# 1. Ingest and Explore Data

**Goal**: Load the raw GitHub Archive JSON data and explore its complex nested structure.

---

In [1]:
from pyspark.sql import SparkSession
import os

# Initialize Spark Session
spark = SparkSession.builder \
    .appName("ProjectSpark-Ingest") \
    .getOrCreate()

print("Spark Session Created: ", spark.version)

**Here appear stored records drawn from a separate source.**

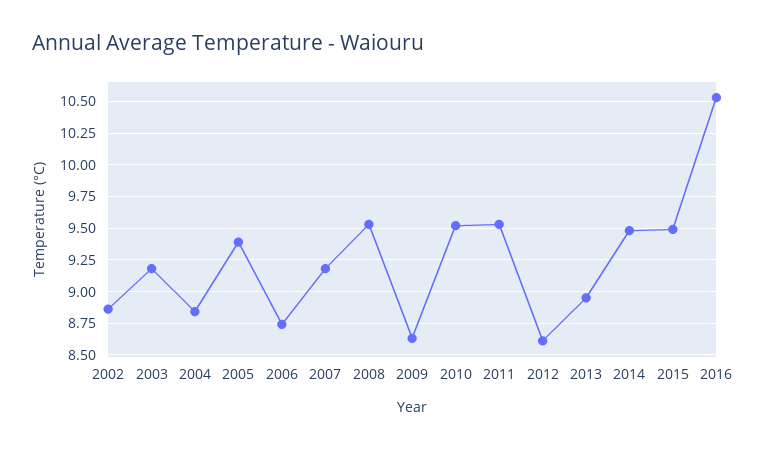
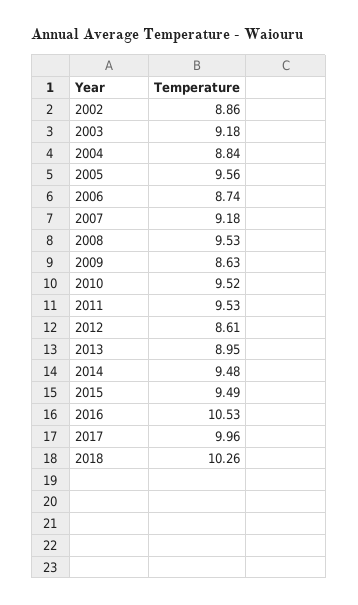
2005: 9.4 -> 9.56
2017: none -> 9.96
2018: none -> 10.26

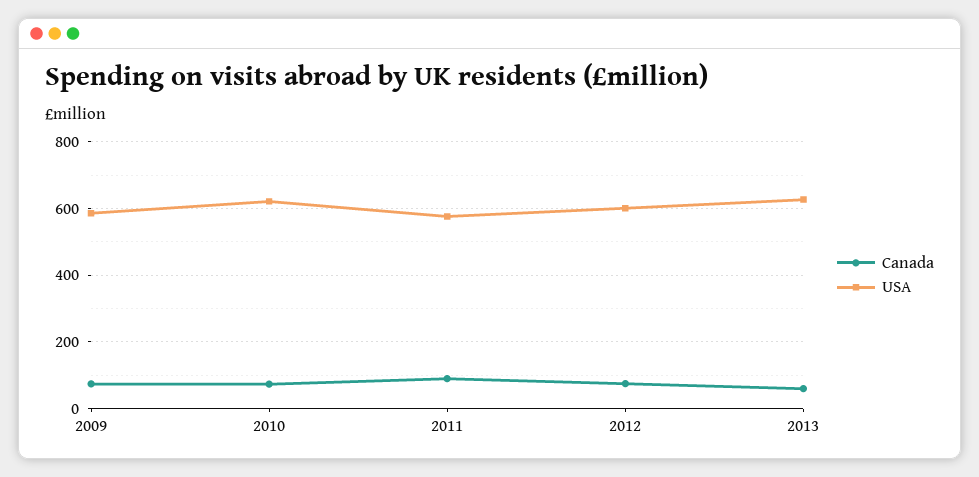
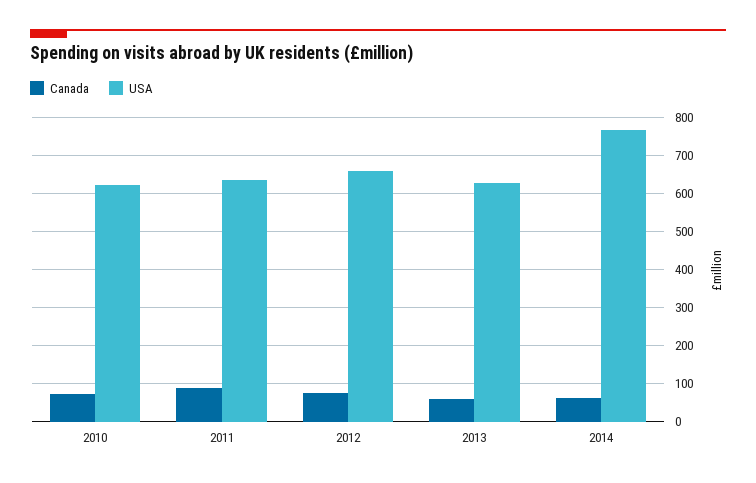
Canada, 2009: 80 -> none
USA, 2009: 580 -> none
USA, 2011: 580 -> 640
USA, 2012: 600 -> 660
Canada, 2014: none -> 60
USA, 2014: none -> 760

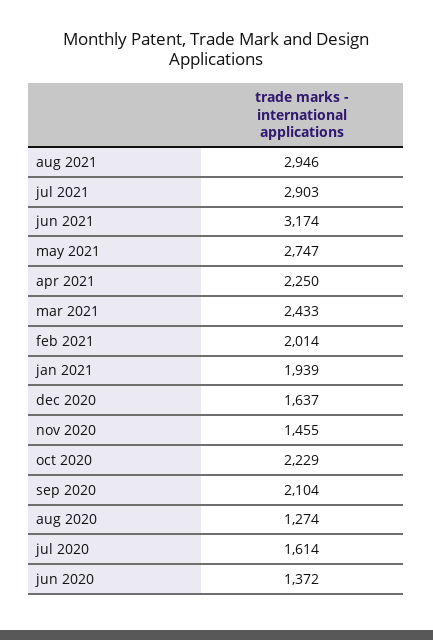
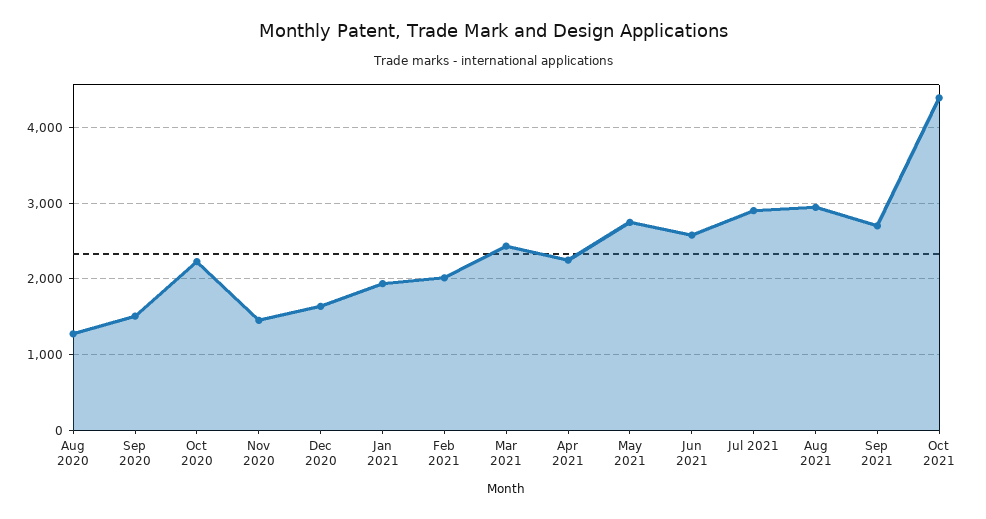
jun 2021: 3174 -> 2600
sep 2020: 2104 -> 1500
jul 2020: 1614 -> none
jun 2020: 1372 -> none
Sep 2021: none -> 2700
Oct 2021: none -> 4400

Spark Session Created:  3.5.0


## Load Raw JSON Data
We load the data from `../data/raw`. The data is in NDJSON format.

In [2]:
input_path = "../data/raw/2015-01-01-15.json"

# Read JSON
df_raw = spark.read.json(input_path)

print(f"Loaded data from {input_path}")

Loaded data from ../data/raw/2015-01-01-15.json


## Explore Schema
Notice the nested structures in `actor`, `repo`, and especially `payload`.

In [3]:
df_raw.printSchema()

root
 |-- actor: struct (nullable = true)
 |    |-- avatar_url: string (nullable = true)
 |    |-- gravatar_id: string (nullable = true)
 |    |-- id: long (nullable = true)
 |    |-- login: string (nullable = true)
 |    |-- url: string (nullable = true)
 |-- created_at: string (nullable = true)
 |-- id: string (nullable = true)
 |-- org: struct (nullable = true)
 |    |-- avatar_url: string (nullable = true)
 |    |-- gravatar_id: string (nullable = true)
 |    |-- id: long (nullable = true)
 |    |-- login: string (nullable = true)
 |    |-- url: string (nullable = true)
 |-- payload: struct (nullable = true)
 |    |-- action: string (nullable = true)
 |    |-- before: string (nullable = true)
 |    |-- comment: struct (nullable = true)
 |    |    |-- _links: struct (nullable = true)
 |    |    |    |-- html: struct (nullable = true)
 |    |    |    |    |-- href: string (nullable = true)
 |    |    |    |-- pull_request: struct (nullable = true)
 |    |    |    |    |-- href: strin

In [4]:
record_count = df_raw.count()
print(f"Total Records: {record_count}")

Total Records: 11351


In [5]:
# Show top 5 records (truncated)
df_raw.show(5)

+--------------------+--------------------+----------+--------------------+--------------------+------+--------------------+-----------+
|               actor|          created_at|        id|                 org|             payload|public|                repo|       type|
+--------------------+--------------------+----------+--------------------+--------------------+------+--------------------+-----------+
|{https://avatars....|2015-01-01T15:00:00Z|2489651045|                NULL|{NULL, NULL, NULL...|  true|{28688495, petroa...|CreateEvent|
|{https://avatars....|2015-01-01T15:00:01Z|2489651051|                NULL|{NULL, 437c03652c...|  true|{28671719, rspt/r...|  PushEvent|
|{https://avatars....|2015-01-01T15:00:01Z|2489651053|                NULL|{NULL, 590433109f...|  true|{28270952, izuzer...|  PushEvent|
|{https://avatars....|2015-01-01T15:00:03Z|2489651057|{https://avatars....|{started, NULL, N...|  true|{2871998, visionm...| WatchEvent|
|{https://avatars....|2015-01-01T15:00:03

## Filter for PushEvents
For this project, we are mostly interested in `PushEvent` which contains commits.

In [6]:
df_push = df_raw.filter(df_raw.type == "PushEvent")
print(f"Push Events: {df_push.count()}")
df_push.select("id", "type", "actor.login", "repo.name").show(5)

Push Events: 5815
+----------+---------+-------------+--------------------+
|        id|     type|        login|                name|
+----------+---------+-------------+--------------------+
|2489651051|PushEvent|         rspt|     rspt/rspt-theme|
|2489651053|PushEvent|      izuzero|izuzero/xe-module...|
|2489651062|PushEvent|     winterbe|   winterbe/streamjs|
|2489651063|PushEvent|hermanwahyudi|hermanwahyudi/sel...|
|2489651064|PushEvent|        jdilt|jdilt/jdilt.githu...|
+----------+---------+-------------+--------------------+
only showing top 5 rows